Difference listings
[Start of Attachment]
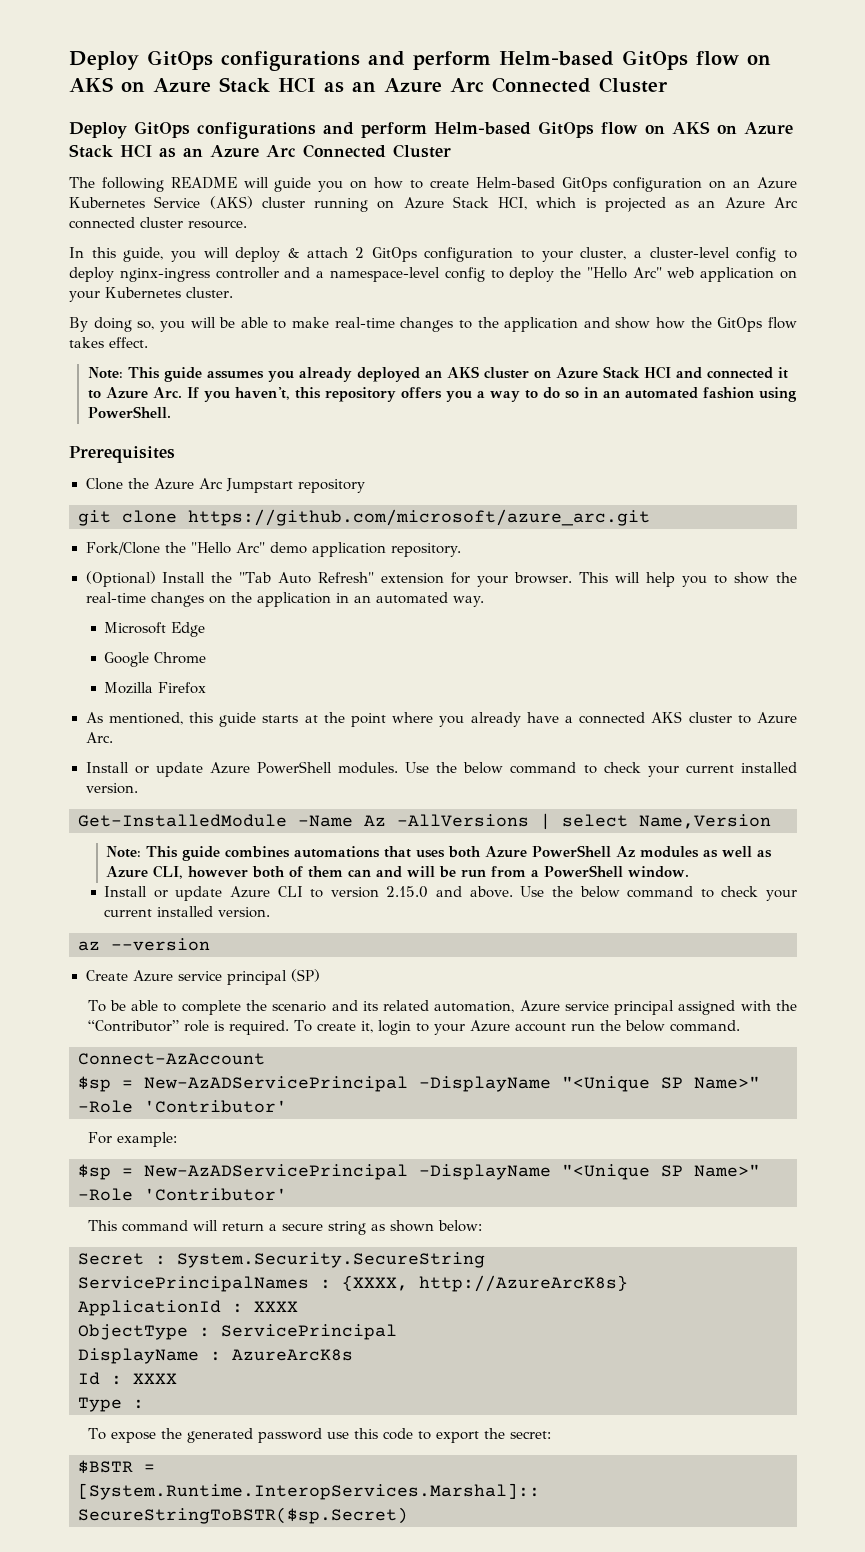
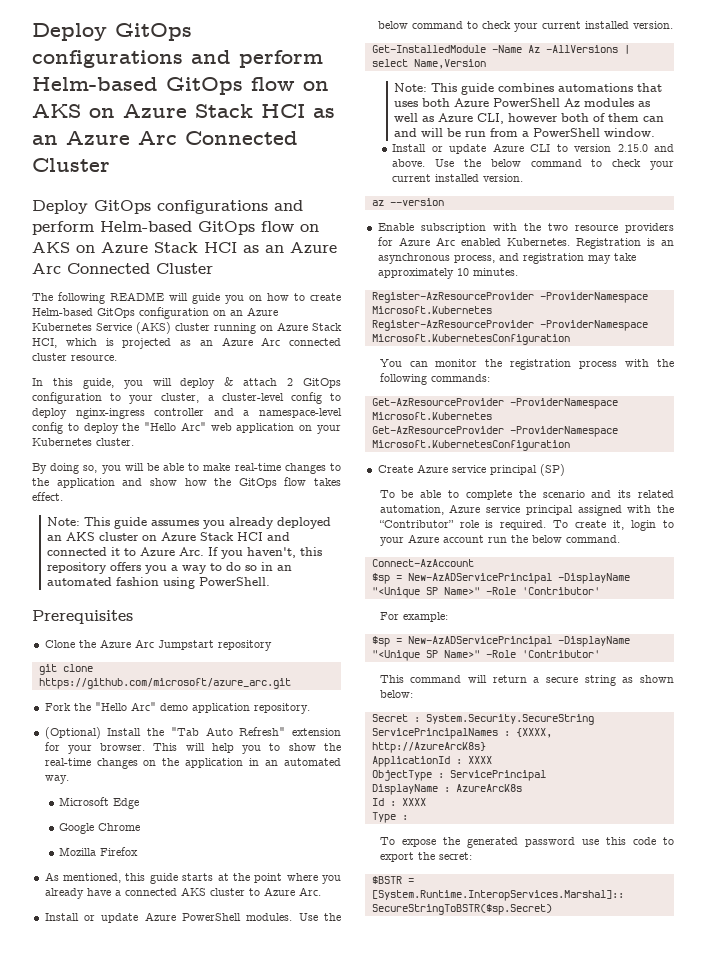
- Fork/Clone the "Hello Arc" demo application repository.
+ Fork the "Hello Arc" demo application repository.
+ Enable subscription with the two resource providers for Azure Arc enabled Kubernetes. Registration is an asynchronous process, and registration may take approximately 10 minutes.
+ Register-AzResourceProvider -ProviderNamespace Microsoft.Kubernetes
+ Register-AzResourceProvider -ProviderNamespace Microsoft.KubernetesConfiguration
+ You can monitor the registration process with the following commands:
+ Get-AzResourceProvider -ProviderNamespace Microsoft.Kubernetes
+ Get-AzResourceProvider -ProviderNamespace Microsoft.KubernetesConfiguration

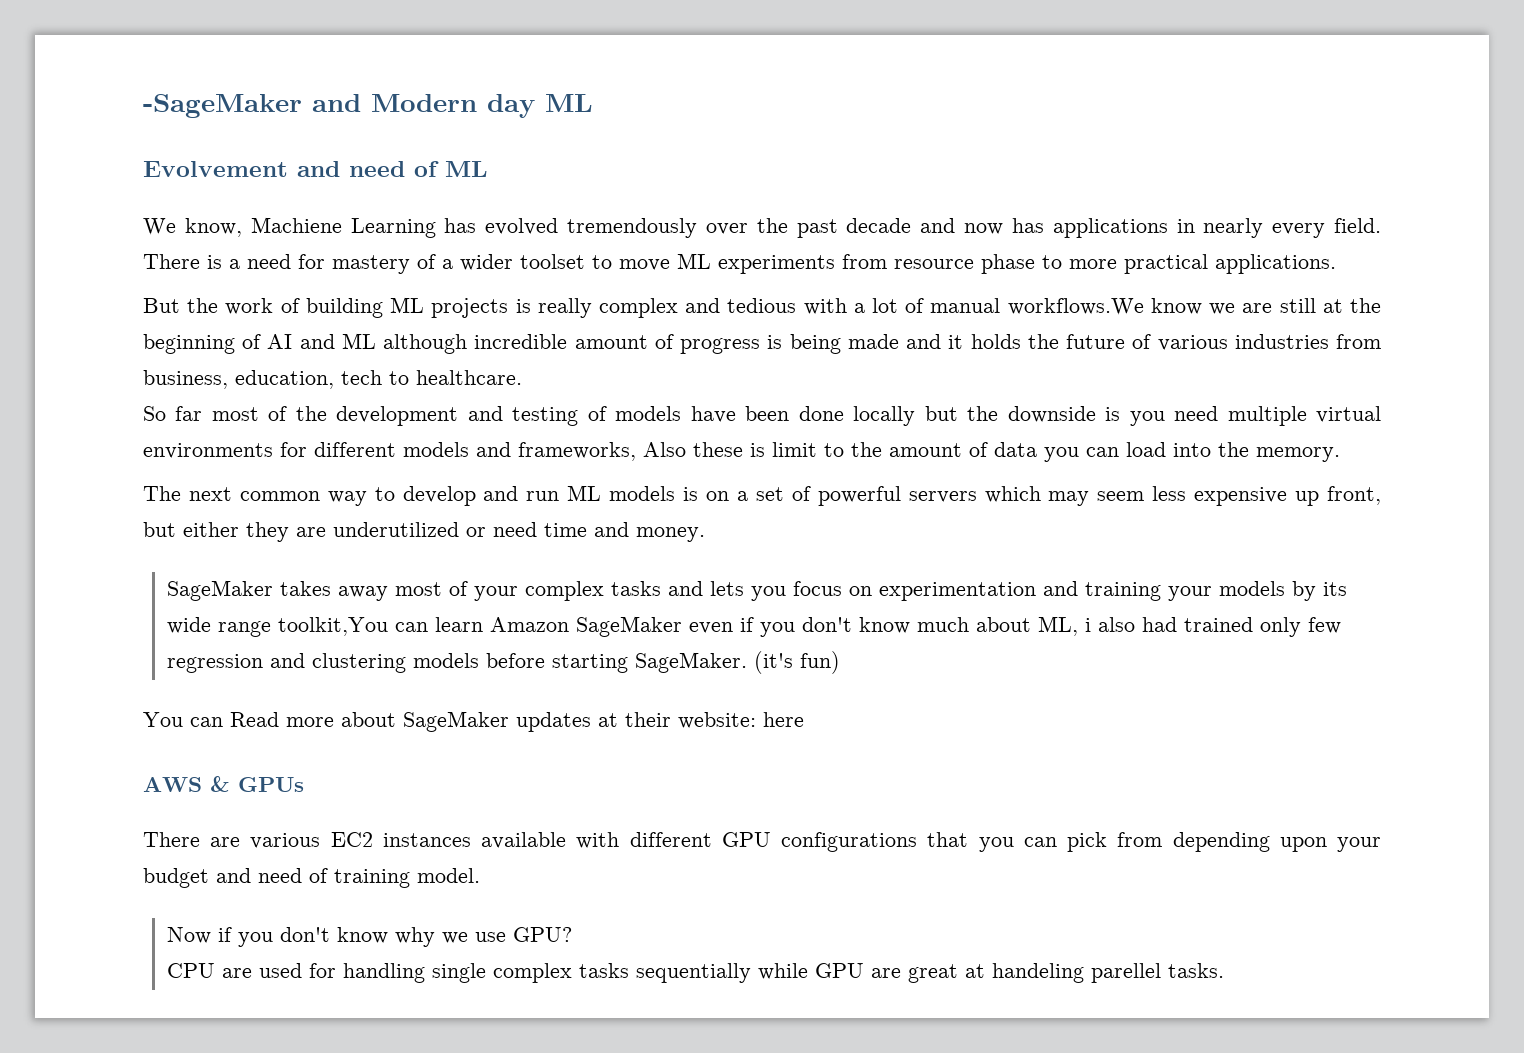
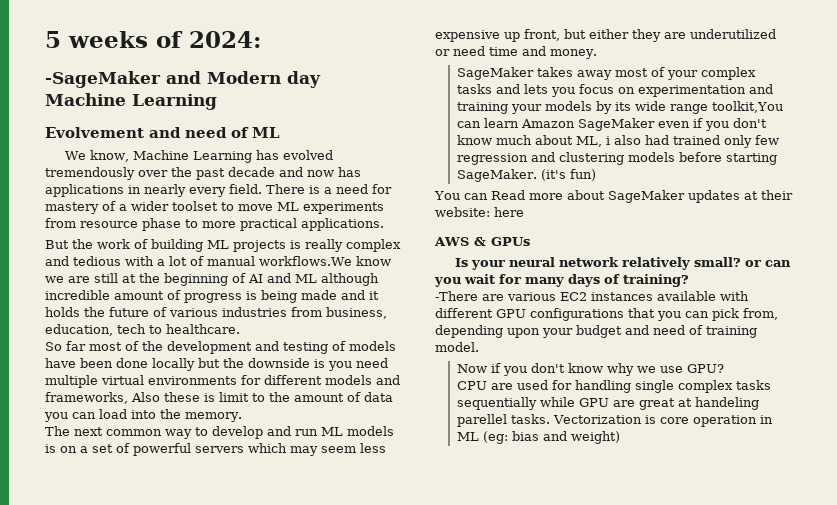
+ 5 weeks of 2024:
- -SageMaker and Modern day ML
+ -SageMaker and Modern day Machine Learning
- We know, Machiene Learning has evolved tremendously over the past decade and now has applications in nearly every field.
+ We know, Machine Learning has evolved tremendously over the past decade and now has applications in nearly every field.
- There are various EC2 instances available with different GPU configurations that you can pick from depending upon your budget and need of training model.
+ Is your neural network relatively small? or can you wait for many days of training?
+ -There are various EC2 instances available with different GPU configurations that you can pick from, depending upon your budget and need of training model.
+ Vectorization is core operation in ML (eg: bias and weight)

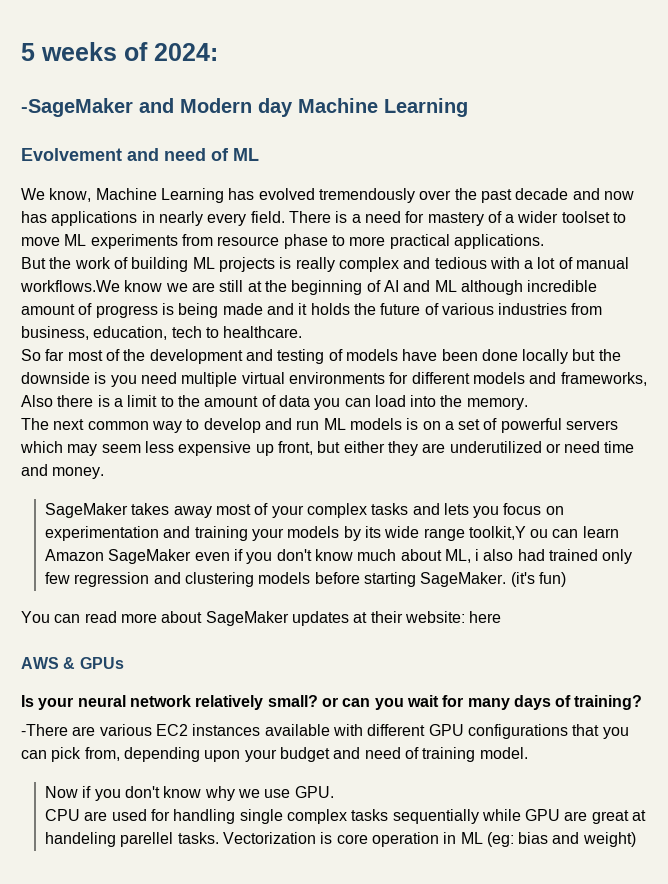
- So far most of the development and testing of models have been done locally but the downside is you need multiple virtual environments for different models and frameworks, Also these is limit to the amount of data you can load into the memory.
+ So far most of the development and testing of models have been done locally but the downside is you need multiple virtual environments for different models and frameworks, Also there is a limit to the amount of data you can load into the memory.
- SageMaker takes away most of your complex tasks and lets you focus on experimentation and training your models by its wide range toolkit,You can learn Amazon SageMaker even if you don't know much about ML, i also had trained only few regression and clustering models before starting SageMaker.
+ SageMaker takes away most of your complex tasks and lets you focus on experimentation and training your models by its wide range toolkit,Y ou can learn Amazon SageMaker even if you don't know much about ML, i also had trained only few regression and clustering models before starting SageMaker.
- You can Read more about SageMaker updates at their website: here
+ You can read more about SageMaker updates at their website: here
- Now if you don't know why we use GPU?
+ Now if you don't know why we use GPU.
[End of Attachment]
## EXERCISE
Repeat the data exactly in full, omitting its pictures.

## TASK OUTPUT
- Fork/Clone the "Hello Arc" demo application repository.
+ Fork the "Hello Arc" demo application repository.
+ Enable subscription with the two resource providers for Azure Arc enabled Kubernetes. Registration is an asynchronous process, and registration may take approximately 10 minutes.
+ Register-AzResourceProvider -ProviderNamespace Microsoft.Kubernetes
+ Register-AzResourceProvider -ProviderNamespace Microsoft.KubernetesConfiguration
+ You can monitor the registration process with the following commands:
+ Get-AzResourceProvider -ProviderNamespace Microsoft.Kubernetes
+ Get-AzResourceProvider -ProviderNamespace Microsoft.KubernetesConfiguration

+ 5 weeks of 2024:
- -SageMaker and Modern day ML
+ -SageMaker and Modern day Machine Learning
- We know, Machiene Learning has evolved tremendously over the past decade and now has applications in nearly every field.
+ We know, Machine Learning has evolved tremendously over the past decade and now has applications in nearly every field.
- There are various EC2 instances available with different GPU configurations that you can pick from depending upon your budget and need of training model.
+ Is your neural network relatively small? or can you wait for many days of training?
+ -There are various EC2 instances available with different GPU configurations that you can pick from, depending upon your budget and need of training model.
+ Vectorization is core operation in ML (eg: bias and weight)

- So far most of the development and testing of models have been done locally but the downside is you need multiple virtual environments for different models and frameworks, Also these is limit to the amount of data you can load into the memory.
+ So far most of the development and testing of models have been done locally but the downside is you need multiple virtual environments for different models and frameworks, Also there is a limit to the amount of data you can load into the memory.
- SageMaker takes away most of your complex tasks and lets you focus on experimentation and training your models by its wide range toolkit,You can learn Amazon SageMaker even if you don't know much about ML, i also had trained only few regression and clustering models before starting SageMaker.
+ SageMaker takes away most of your complex tasks and lets you focus on experimentation and training your models by its wide range toolkit,Y ou can learn Amazon SageMaker even if you don't know much about ML, i also had trained only few regression and clustering models before starting SageMaker.
- You can Read more about SageMaker updates at their website: here
+ You can read more about SageMaker updates at their website: here
- Now if you don't know why we use GPU?
+ Now if you don't know why we use GPU.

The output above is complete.